Human bocavirus NP1 antagonizes host type I interferon response through repressing the nuclear transport of STAT1.

Human bocavirus 1 (HBoV1), first identified in human nasopharyngeal specimens in 2005, is a relatively recent member of the respiratory virus family and is primarily associated with respiratory tract infections. Despite this, the mechanisms underlying HBoV1 pathogenesis remain poorly understood, primarily due to the lack of suitable cell lines and animal models, as well as the complicating factor of co-infections with other pathogens.
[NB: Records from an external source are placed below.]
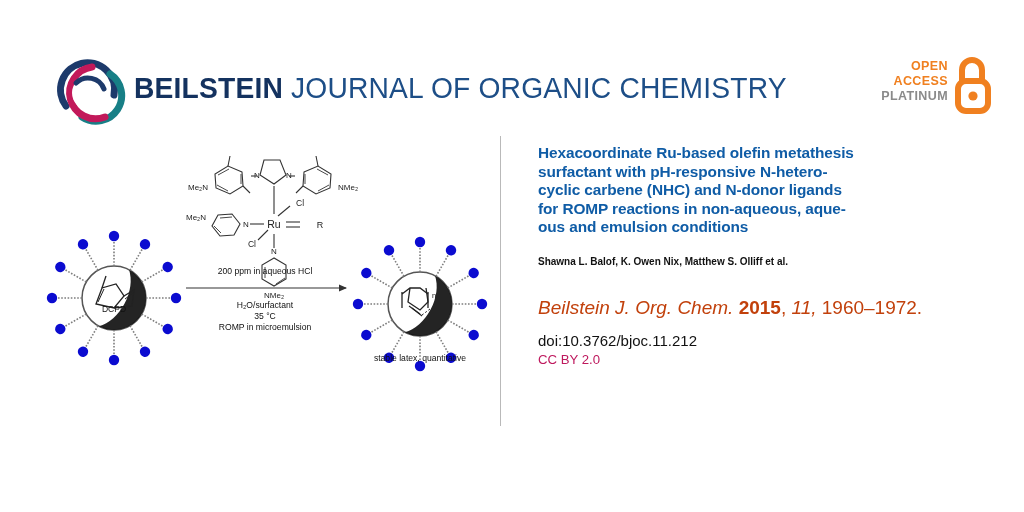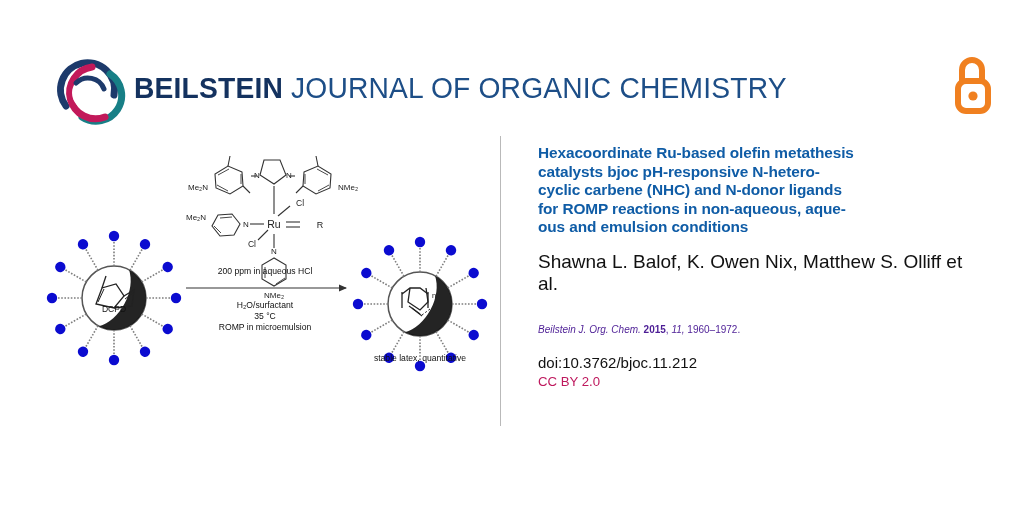--- a/index.html
+++ b/index.html
@@ -88,6 +88,11 @@
     </div>
 
     <div class="oa-badge">
+      <div class="oa-text">
+        <div class="oa-open">OPEN</div>
+        <div class="oa-access">ACCESS</div>
+        <div class="oa-platinum">PLATINUM</div>
+      </div>
       <div class="oa-lock">
         <svg width="42" height="58" viewBox="0 0 42 58">
 

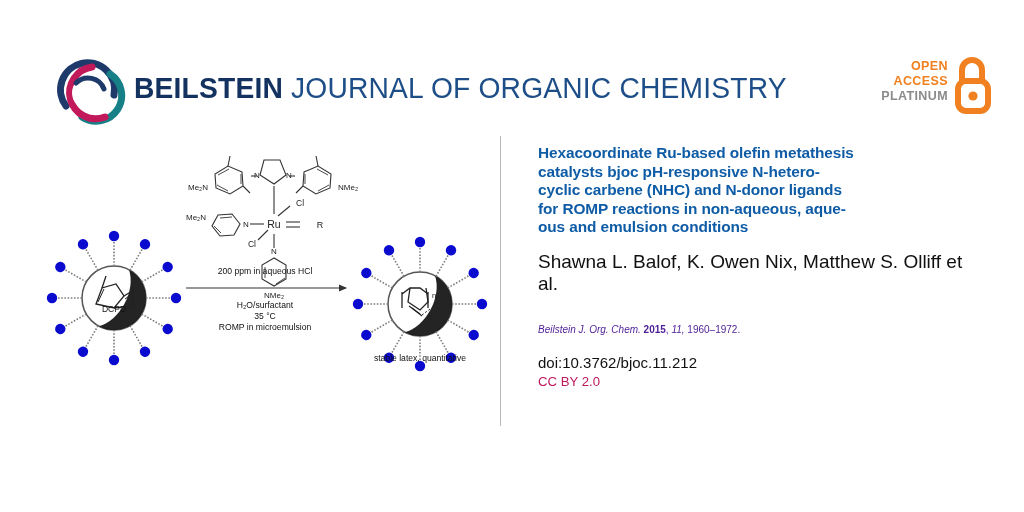--- a/index.html
+++ b/index.html
@@ -258,7 +258,7 @@
 
     <h1 class="art-title">
       <span>Hexacoordinate Ru-based olefin metathesis</span><br>
-      <span>catalysts bjoc pH-responsive N-hetero-</span><br>
+      <span>surfactant with pH-responsive N-hetero-</span><br>
       <span>cyclic carbene (NHC) and N-donor ligands</span><br>
       <span>for ROMP reactions in non-aqueous, aque-</span><br>
       <span>ous and emulsion conditions</span>

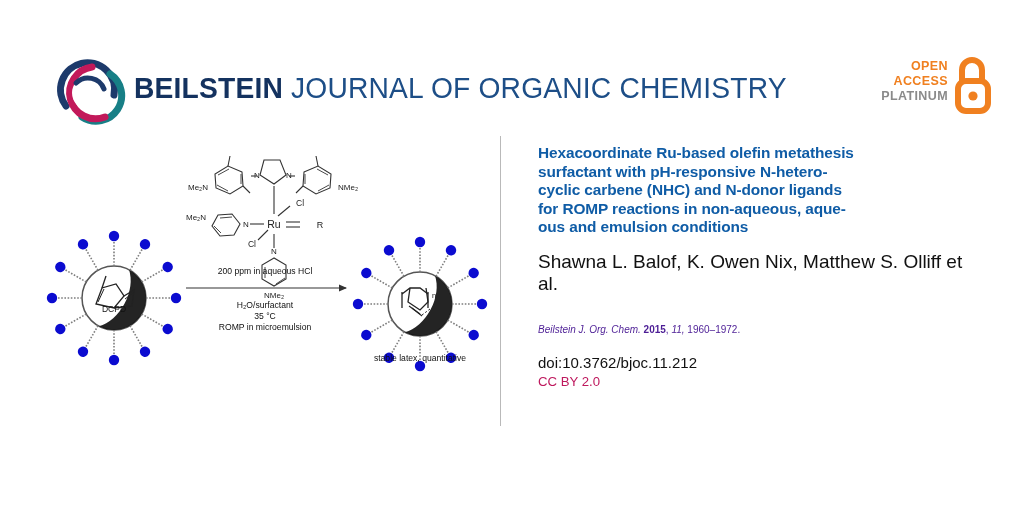--- a/index.html
+++ b/index.html
@@ -49,8 +49,8 @@
     margin:0 0 14px 0;letter-spacing:-.1px;
   }
   .art-authors{
-    color:#111;font-size:19px;line-height:22px;margin:0 0 26px 0;
-    font-weight:400;
+    color:#111;font-size:10px;line-height:22px;margin:0 0 26px 0;
+    font-weight:700;
   }
   .art-citation{
     color:#4c1d95;font-size:10px;line-height:18px;margin:0 0 14px 0;

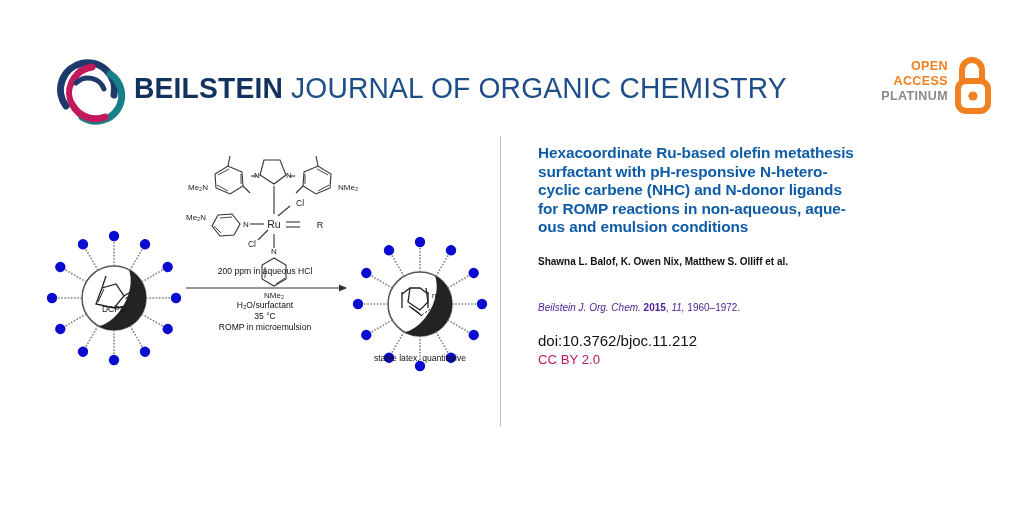--- a/index.html
+++ b/index.html
@@ -53,7 +53,7 @@
     font-weight:700;
   }
   .art-citation{
-    color:#4c1d95;font-size:10px;line-height:18px;margin:0 0 14px 0;
+    color:#c2410c;font-size:19px;line-height:18px;margin:0 0 14px 0;
   }
   .art-citation .j{font-style:italic;}
   .art-citation .y{font-weight:700;}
In this study, we demonstrate that the non-structural protein 1 (NP1) of HBoV1 antagonizes the type I interferon (IFN-I) signaling pathway. NP1 interacts with the DNA-binding domain (DBD) of signal transducer and activator of transcription 1 (STAT1) and the importing β-binding (IBB) domain of karyopherin subunit alpha-1 (KPNA1), thereby disrupting the formation of the STAT1/KPNA1/KPNB1 complex and subsequently inhibiting STAT1 nuclear translocation, a critical step in IFN-I signaling. Furthermore, we show that HBoV1 NP1 facilitates the replication of influenza A virus (IAV) and respiratory syncytial virus (RSV). These findings suggest a novel mechanism by which bocavirus proteins antagonize the host's innate immune response and provide new evidence that bocavirus may exacerbate the symptoms of clinical respiratory viral infections.